As part of the assessment process you can then compare these accomplishments to the real performance needs of the job. I refer to these real job needs as a performance profile. We use a formal 10-factor grid to assess and compare candidates using the evidence from these accomplishment-based questions.

With a slight modification, this basic accomplishment-based interview process can be used to recruit the candidate. One way is to add a compelling preface to the question to excite the candidate. For example, for a mid-level firmware developer on a Bluetooth project for a chip maker, start by describing the importance of your company’s Bluetooth effort and the impact the person in the role on the project’s success. With this one- to two-minute overview, then ask the person to describe his most significant comparable project. If the project is attractive the candidate will be very willing to describe the project in-depth and start to sell you on his worthiness. This is called a pull-toward preface used to excite the candidate.

You can also obtain a similar effect by pushing the person away or by slightly challenging the person’s experience. For example, after the person describes a major accomplishment, you might suggest that the new project is somewhat broader in scope than what the person has previously handled. Then go on to say that while you’re impressed with the accomplishment, you have concerns that the candidate might not be able to handle some critical aspects of the job, like team building and project planning.

Then ask the person to describe their most significant team and planning accomplishment so you can better understand their abilities in this area. The best people will push back and attempt to convince you they are qualified for this type of role.

A major aspect of interviewing top performers is to use the interview to look for voids and gaps in the candidate’s background that your job fulfills. As long as theses gaps are not too wide, this is how you convert a job into a career and how you stop making the offer largely about money.

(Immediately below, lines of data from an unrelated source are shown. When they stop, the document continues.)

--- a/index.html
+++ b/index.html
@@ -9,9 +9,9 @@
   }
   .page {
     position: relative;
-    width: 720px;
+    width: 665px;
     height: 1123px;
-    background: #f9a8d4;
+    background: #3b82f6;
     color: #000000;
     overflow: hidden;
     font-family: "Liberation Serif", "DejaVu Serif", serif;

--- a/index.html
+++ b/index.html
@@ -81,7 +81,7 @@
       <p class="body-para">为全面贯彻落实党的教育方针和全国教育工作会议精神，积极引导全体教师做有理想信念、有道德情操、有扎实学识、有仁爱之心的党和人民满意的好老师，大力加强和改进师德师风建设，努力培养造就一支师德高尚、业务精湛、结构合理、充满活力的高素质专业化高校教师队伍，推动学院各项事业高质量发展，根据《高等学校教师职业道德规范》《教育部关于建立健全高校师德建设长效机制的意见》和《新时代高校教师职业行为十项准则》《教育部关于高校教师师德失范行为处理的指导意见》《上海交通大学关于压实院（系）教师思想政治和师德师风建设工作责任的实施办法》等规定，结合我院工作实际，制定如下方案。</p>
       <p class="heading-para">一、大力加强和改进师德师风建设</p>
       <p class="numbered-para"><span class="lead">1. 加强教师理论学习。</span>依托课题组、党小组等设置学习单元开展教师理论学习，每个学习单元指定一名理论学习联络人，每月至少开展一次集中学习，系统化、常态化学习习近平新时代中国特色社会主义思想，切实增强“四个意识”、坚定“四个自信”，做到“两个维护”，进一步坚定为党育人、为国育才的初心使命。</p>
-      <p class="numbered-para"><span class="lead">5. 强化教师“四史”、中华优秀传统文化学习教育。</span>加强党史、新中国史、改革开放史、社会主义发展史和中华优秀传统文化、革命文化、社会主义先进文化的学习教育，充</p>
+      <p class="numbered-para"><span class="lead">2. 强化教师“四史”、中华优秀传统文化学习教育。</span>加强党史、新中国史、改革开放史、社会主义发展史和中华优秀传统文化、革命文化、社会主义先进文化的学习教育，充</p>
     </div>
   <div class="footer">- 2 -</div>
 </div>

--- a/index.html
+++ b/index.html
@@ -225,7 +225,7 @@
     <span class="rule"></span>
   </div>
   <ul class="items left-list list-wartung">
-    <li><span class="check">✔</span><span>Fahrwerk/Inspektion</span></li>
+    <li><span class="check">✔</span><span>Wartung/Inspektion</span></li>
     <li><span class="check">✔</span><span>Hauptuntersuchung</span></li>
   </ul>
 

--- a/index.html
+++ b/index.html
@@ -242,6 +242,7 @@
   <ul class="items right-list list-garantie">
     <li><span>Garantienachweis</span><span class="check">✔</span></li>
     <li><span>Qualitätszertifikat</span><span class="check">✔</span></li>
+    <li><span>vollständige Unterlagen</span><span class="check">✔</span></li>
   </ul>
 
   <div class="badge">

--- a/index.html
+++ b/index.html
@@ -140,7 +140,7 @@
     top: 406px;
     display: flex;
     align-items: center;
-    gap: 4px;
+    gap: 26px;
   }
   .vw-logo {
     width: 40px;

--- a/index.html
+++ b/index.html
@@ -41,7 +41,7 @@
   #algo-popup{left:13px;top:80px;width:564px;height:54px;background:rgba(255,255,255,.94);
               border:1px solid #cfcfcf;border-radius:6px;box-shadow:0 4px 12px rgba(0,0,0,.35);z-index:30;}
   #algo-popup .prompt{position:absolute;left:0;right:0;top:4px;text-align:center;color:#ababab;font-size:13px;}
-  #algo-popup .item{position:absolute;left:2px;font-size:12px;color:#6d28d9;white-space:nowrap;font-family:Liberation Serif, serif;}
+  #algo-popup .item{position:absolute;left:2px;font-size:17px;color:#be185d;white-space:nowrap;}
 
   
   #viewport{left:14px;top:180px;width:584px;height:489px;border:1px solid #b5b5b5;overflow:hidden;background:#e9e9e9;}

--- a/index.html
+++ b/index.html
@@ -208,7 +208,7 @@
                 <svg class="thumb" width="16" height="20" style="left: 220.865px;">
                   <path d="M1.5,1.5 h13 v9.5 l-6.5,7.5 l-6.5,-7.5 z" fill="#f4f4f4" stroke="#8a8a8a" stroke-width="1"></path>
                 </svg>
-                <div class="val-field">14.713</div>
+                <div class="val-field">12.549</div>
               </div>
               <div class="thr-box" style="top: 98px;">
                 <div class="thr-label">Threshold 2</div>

By using the push-and-pull techniques, you get the candidate to sell you, rather than you having to sell the candidate. There’s a significant after-effect with this. Candidates are more confident when telling their family, advisors, and co-workers why they’re accepting your offer rather than any others, since they’ve had to sell themselves first.

While there are additional techniques you can use during the interview to close the candidate, the idea here is that a properly conducted interview must do much more than just assess competency. If the interview is too sterile or too superficial you’ll lose the best people for preventable reasons.

The push-and-pull in combination with the most significant accomplishment interviewing processes overcomes these problems. Not only will you be able to recruit more top people, you’ll also stop excluding good people for bad reasons, you’ll prevent non-hires, and you’ll stop hiring people who just talk a good game.

When viewed from this broader perspective, it’s apparent that most interviewers, recruiters, and hiring managers alike have little understanding of how to really interview, recruit, and hire top performers. Surprisingly, addressing these interviewing problems might actually eliminate the bulk of your sourcing challenges in the bargain.